UGE International is a worldwide distributed solar energy company, founded in 2008, with headquarters in New York City and Toronto, and a local office in the Philippines. As of 2021, the company has installed 500MW of solar energy worldwide and completed more than 700 projects.

Services
The company develops, owns, and operates community and commercial solar & energy storage projects. Building owners, landowners, and institutional and commercial entities serve as site hosts for the solar projects. Residential and commercial off-takers subscribe to receive electricity from the solar projects. UGEngineering, a subsidiary of UGE International, provides engineering consulting services to clients in the United States and abroad.

Financial - TSX listing
In 2014 the company was publicly listed on the TSX Venture Exchange (TSX:UGE.V). The Haywood Securities initiated research coverage on the company in November 2017, setting a target share price of $1 and in June 2018, the SeeThru Equity initiated coverage with a price target of C$1.02 / $0.78.

Capitalization timeline
In August 2013, the company raises $20m fund from Tamra-Tacoma Capital Partners (now Energent L.P.) to provide financing for uge's fast-growing telecoms segment and secured $5M investment from Energine in April 2014. In March 2015, the company closed its non-brokered private placement of units (the "Units") at $1.50 per Unit for aggregate gross proceeds of CAD 1,784,751. The company acquire all of the issued and outstanding equity shares of Endura Energy Project Corp. In February 2016.

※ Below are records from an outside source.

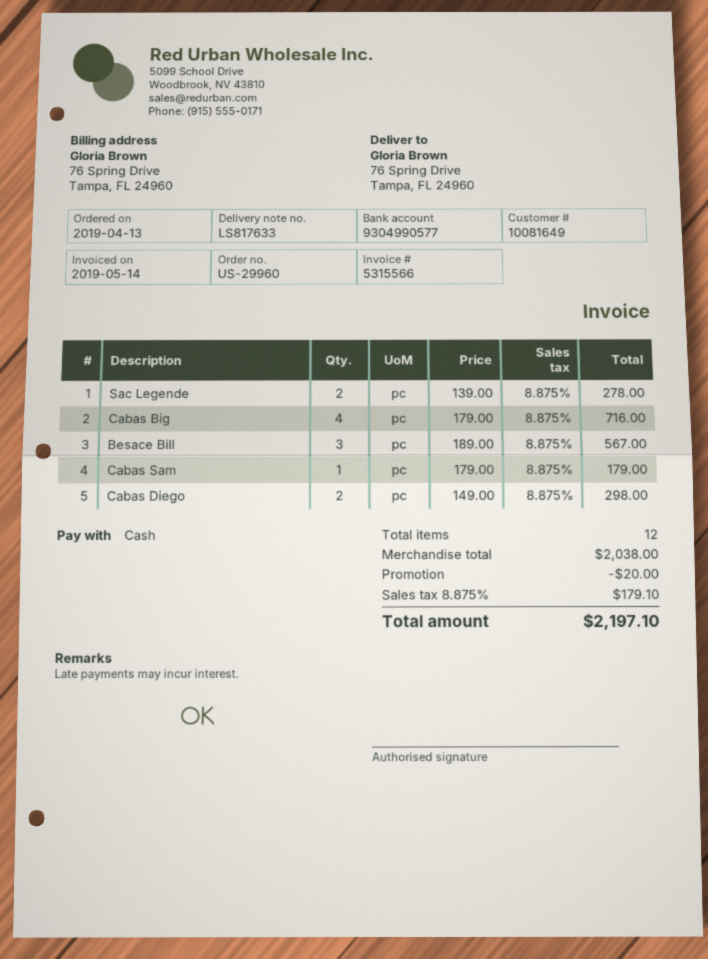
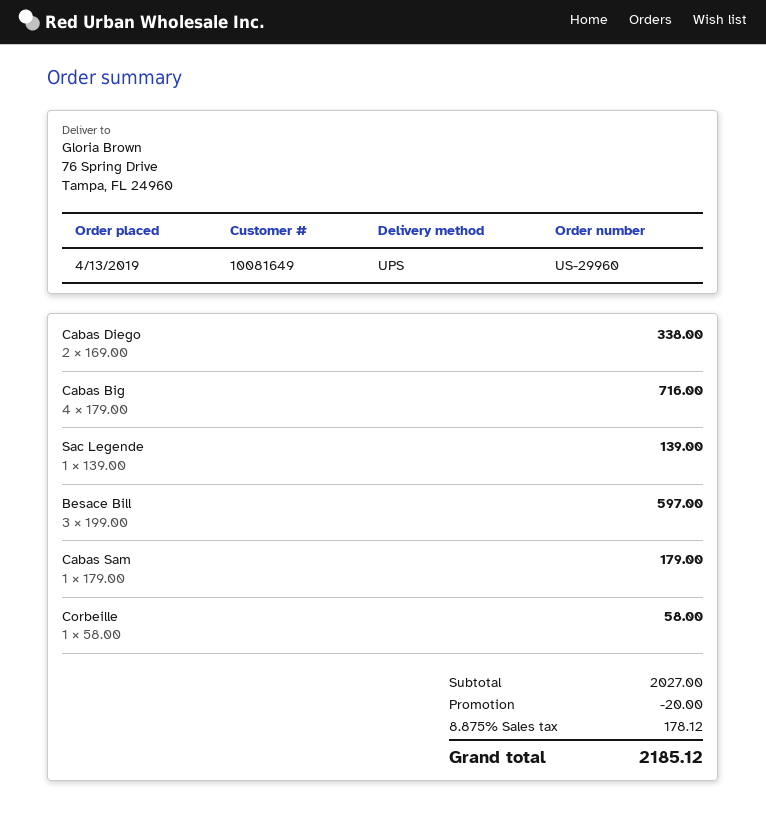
Sac Legende: 2 x 139.00 = 278.00 -> 1 x 139.00 = 139.00
Besace Bill: 3 x 189.00 = 567.00 -> 3 x 199.00 = 597.00
Cabas Diego: 2 x 149.00 = 298.00 -> 2 x 169.00 = 338.00
Corbeille: none -> 1 x 58.00 = 58.00
subtotal: 2038.00 -> 2027.00
tax: 8.875% = 179.10 -> 8.875% = 178.12
total: 2197.10 -> 2185.12

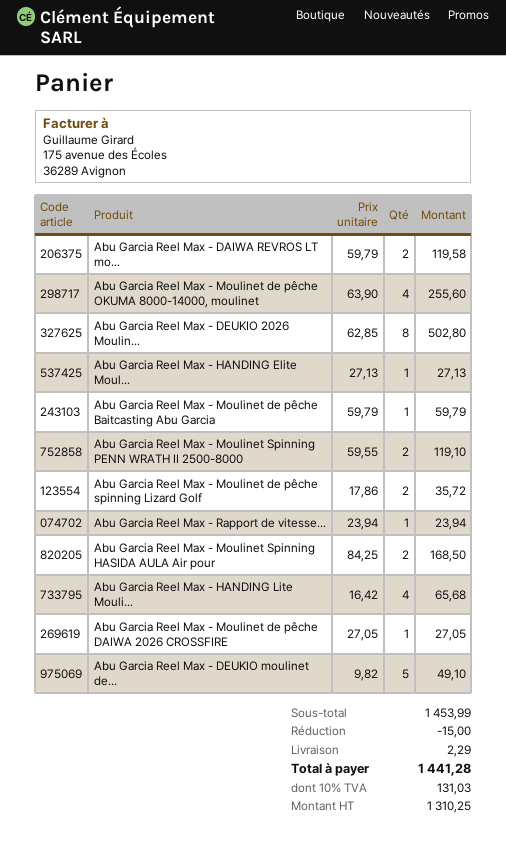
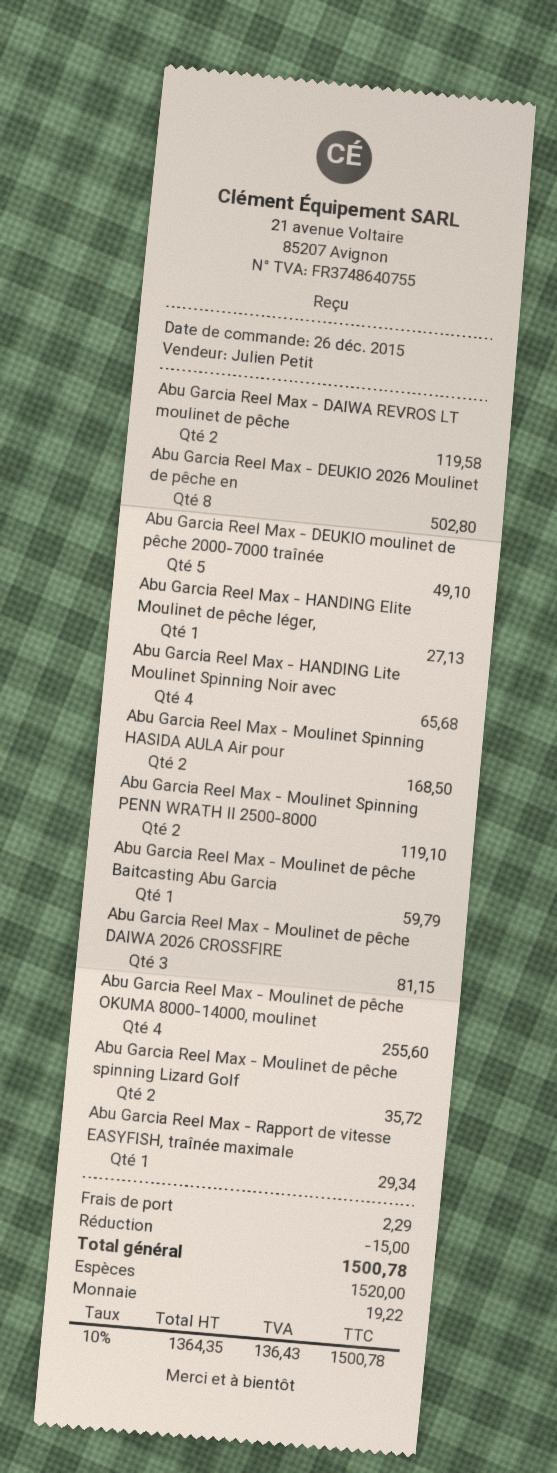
Abu Garcia Reel Max - Rapport de vitesse...: 1 for 23.94 -> 1 for 29.34
Abu Garcia Reel Max - Moulinet de pêche DAIWA 2026 CROSSFIRE: 1 for 27.05 -> 3 for 81.15
net: 1310.25 -> 1364.35
tax: 10% = 131.03 -> 10% = 136.43
total: 1441.28 -> 1500.78

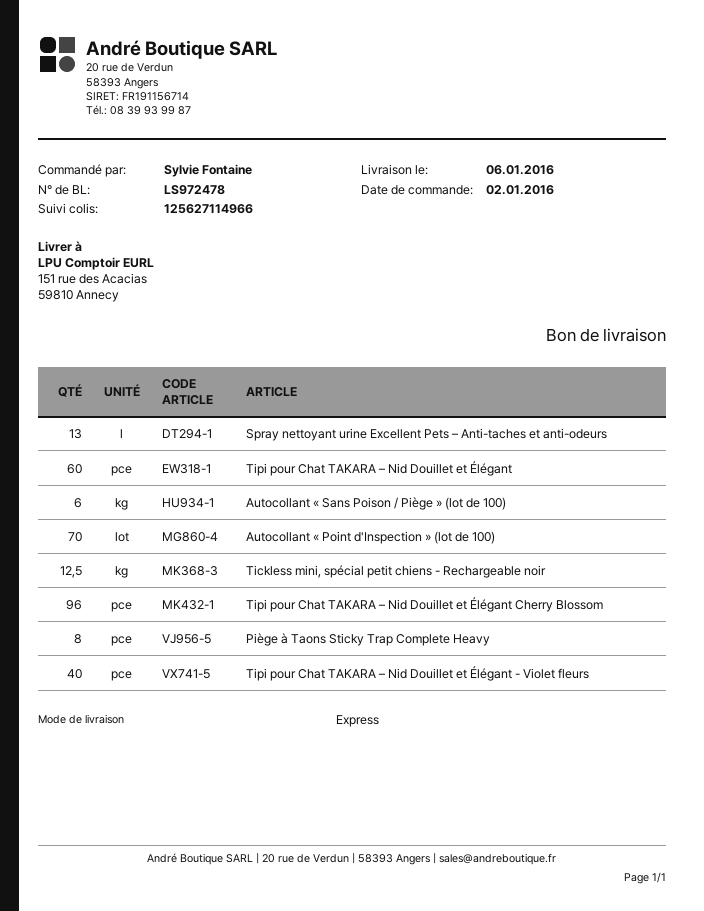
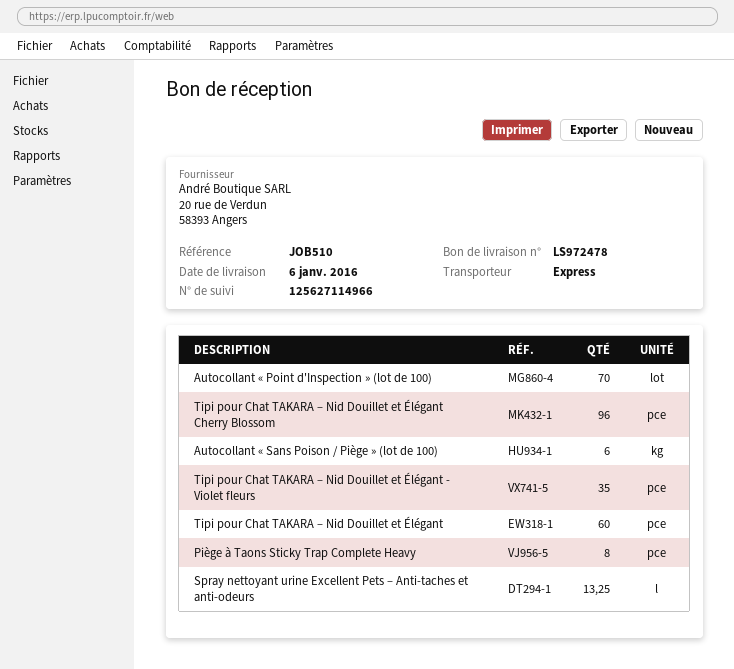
Spray nettoyant urine Excellent Pets – Anti-taches et anti-odeurs: 13 -> 13.25
Tickless mini, spécial petit chiens - Rechargeable noir: 12.5 -> none
Tipi pour Chat TAKARA – Nid Douillet et Élégant - Violet fleurs: 40 -> 35

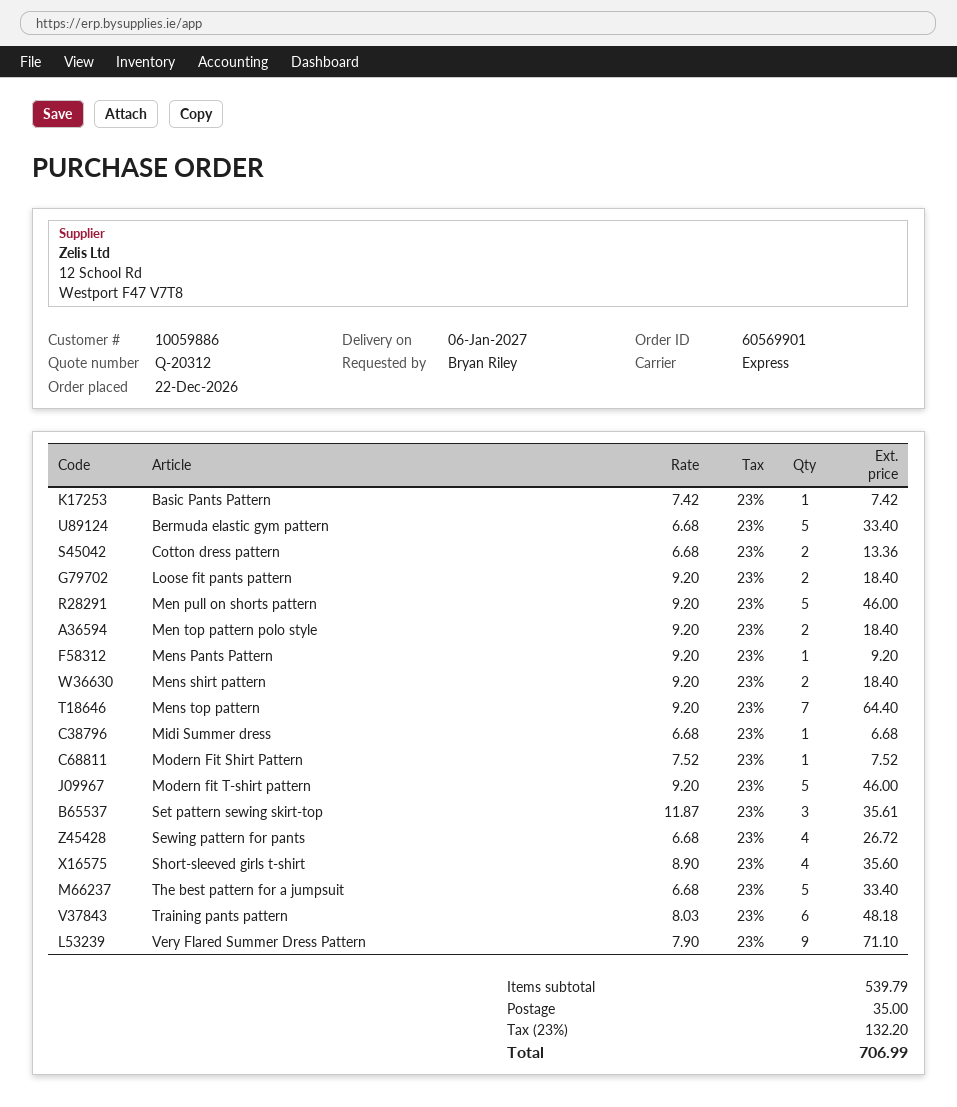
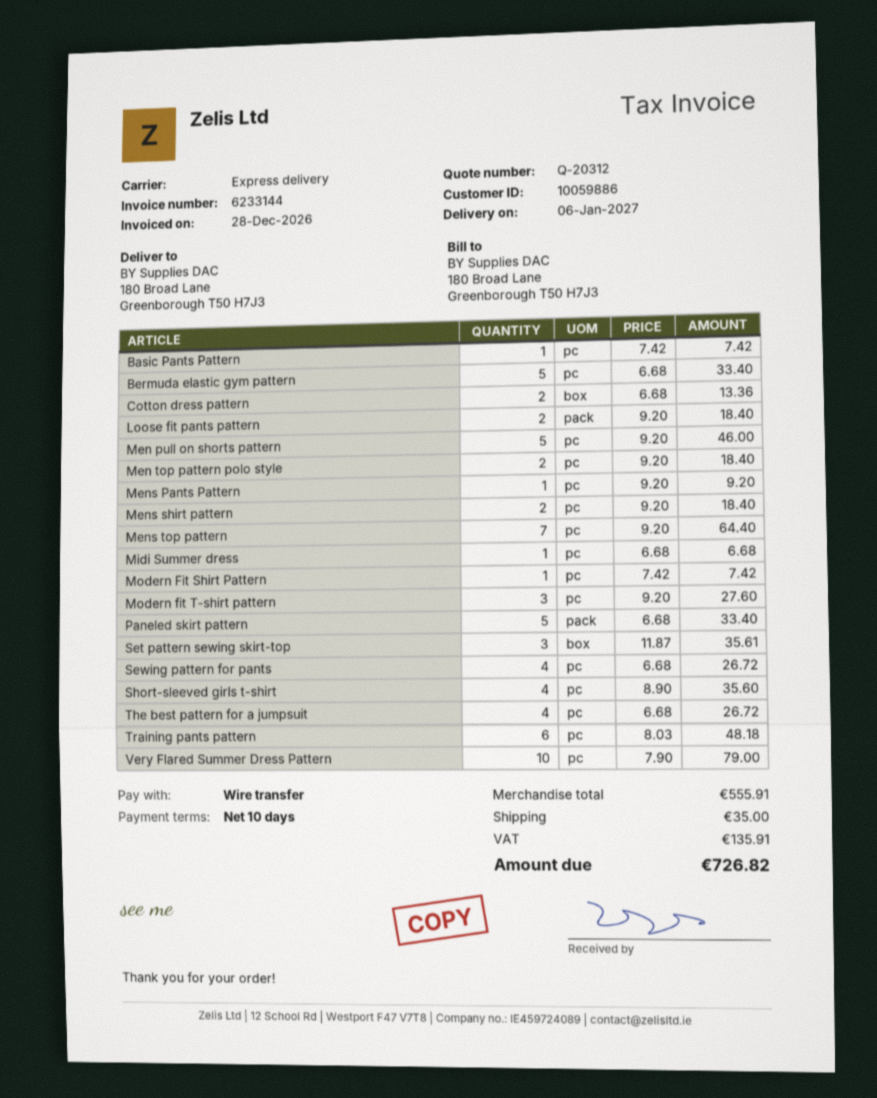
Modern Fit Shirt Pattern: 1 x 7.52 = 7.52 -> 1 x 7.42 = 7.42
Modern fit T-shirt pattern: 5 x 9.20 = 46.00 -> 3 x 9.20 = 27.60
The best pattern for a jumpsuit: 5 x 6.68 = 33.40 -> 4 x 6.68 = 26.72
Very Flared Summer Dress Pattern: 9 x 7.90 = 71.10 -> 10 x 7.90 = 79.00
Paneled skirt pattern: none -> 5 x 6.68 = 33.40
subtotal: 539.79 -> 555.91
tax: 132.20 -> 135.91
total: 706.99 -> 726.82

In 2017, UGE signed a $15 million contract with Peterborough Utilities that become one of the largest contracts in their history. The company also signed an agreement with a syndicate of underwriters the same year according to which the underwriters agreed to purchase three million units from the company at 60 cents per unit on a bought deal private placement basis for aggregate gross proceeds of $1.8-million.

References 

Engineering companies of the United States
Renewable energy companies of the United States
American companies established in 2008
Energy companies established in 2008
Renewable resource companies established in 2008
2008 establishments in New York (state)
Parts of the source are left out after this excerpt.